Deswegen auch mein in einem anderen Beitrag genanntes Beispiel:
Eine Limonade, die deswegen teuer ist, weil sie keine gefährlichen Stoffe enthält, und weil das sie produzierende Unternehmen NICHT Gewerkschafter umlegen lässt, muss mindestens so billig sein wie die Limonade mit den gefährlichen Stoffen und den umgelegten Gewerkschaftern.
Die"gute" Limonade müsste bezuschusst oder sonstwie belohnt werden von den Leuten, die von ihr profitieren, z.B. von Krankenkassen, deren Mitglieder nicht die gefährlichen Stoffe trinken, von Gewerkschaften, deren Mitglieder nicht mehr umgelegt werden usw.
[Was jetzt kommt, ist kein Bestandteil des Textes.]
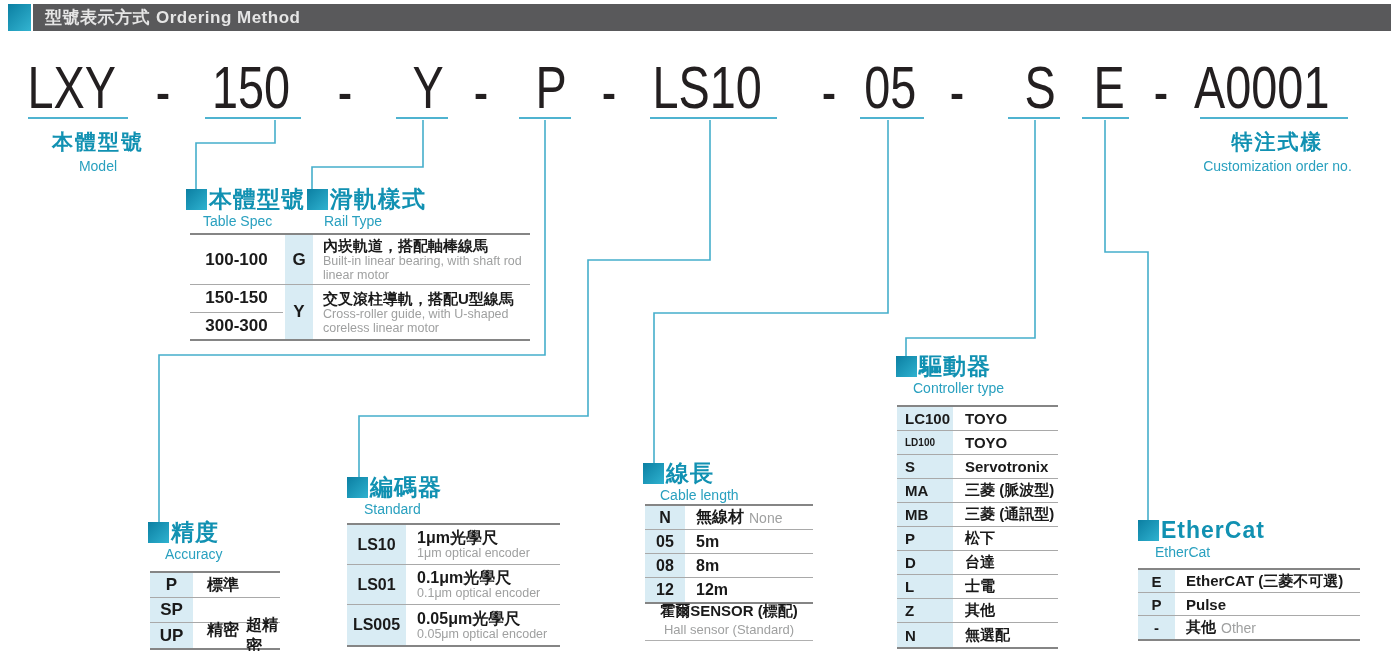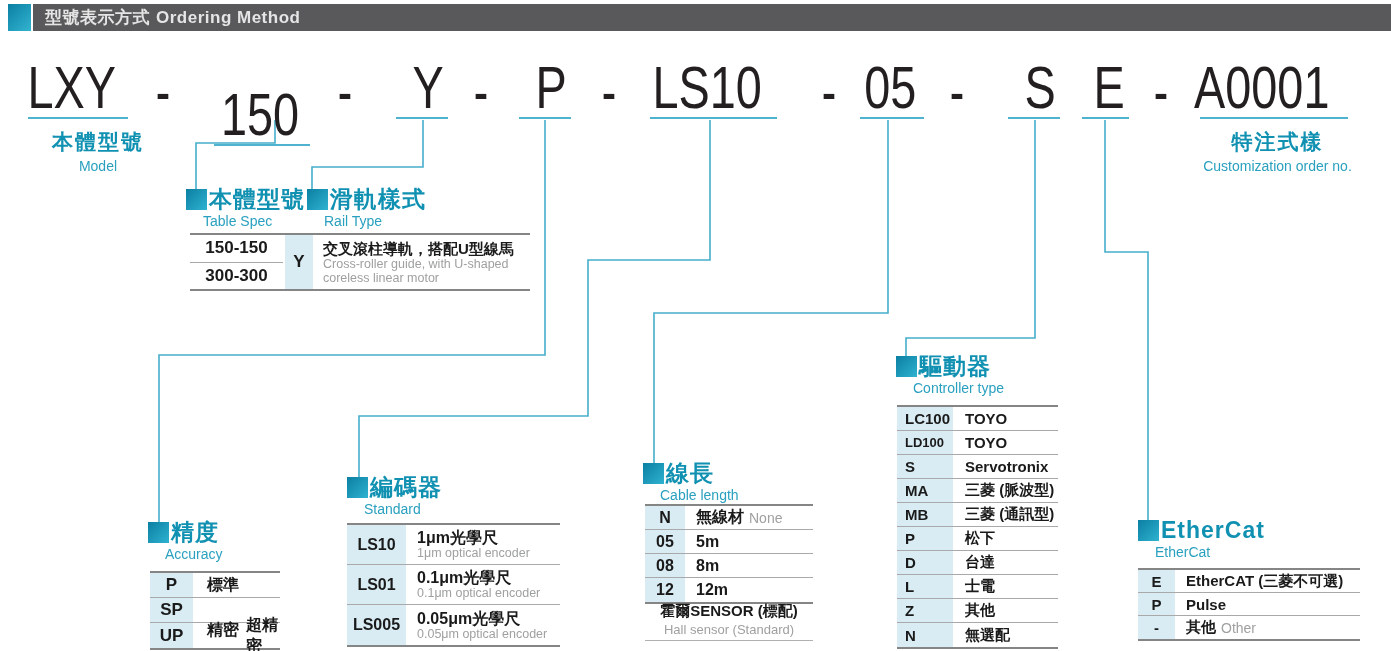"150" div.seg { left: 214px -> 205px; margin-top: 27px -> none }
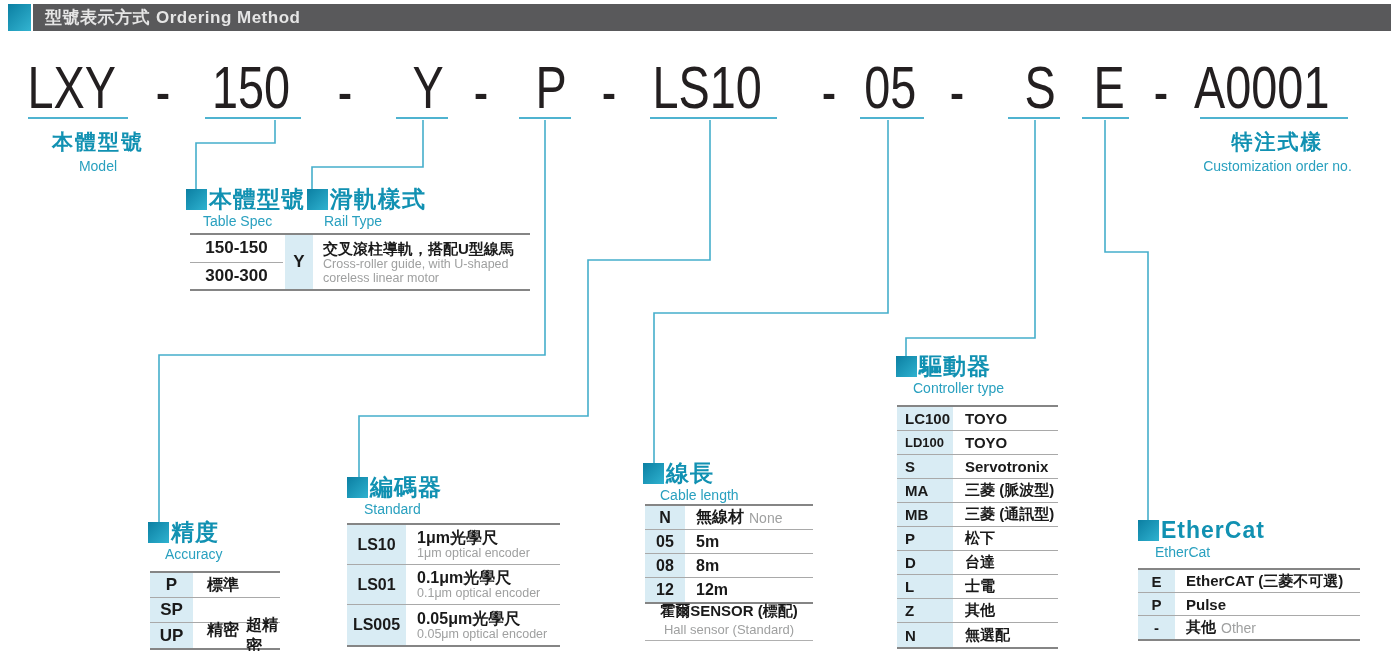"100-100" div.row { html: none -> <div> <div> <div>100-100</div> </div> <div>G</div> <div> <div>內崁軌道，搭配軸棒線馬</div> <div>Built-in linear bearing, with shaft rod linear motor</div> </div> </div> }
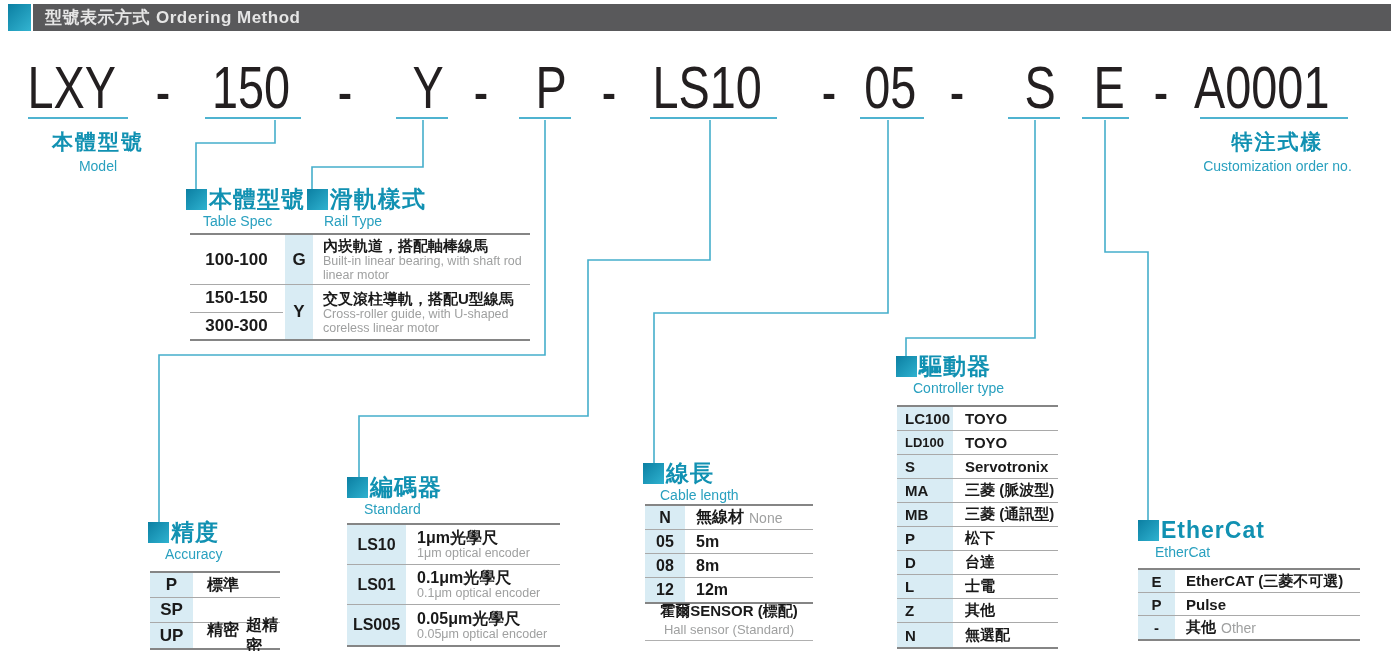"LD100" div.c1 { font-size: 13px -> 10px }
Es wäre also an der"guten" Macht B, solche Prozesse zu organisieren, z.B. eine Krankenkasse mit solchen Ambitionen zu gründen oder entsprechende Lobby-Arbeit bei Krankenkassen zu betreiben (wobei diese Lobbyisten wiederum von der Limonaden-Firma und verbundenen Unternehmen usw. bezahlt werden müssten), oder mit z.B. südamerikanischen Gewerkschaften entsprechende Deals zu machen, die z.B. in gemeinsamen Solaranlagen oder IT-Beratungsfirmen oder oder oder verankert sein können.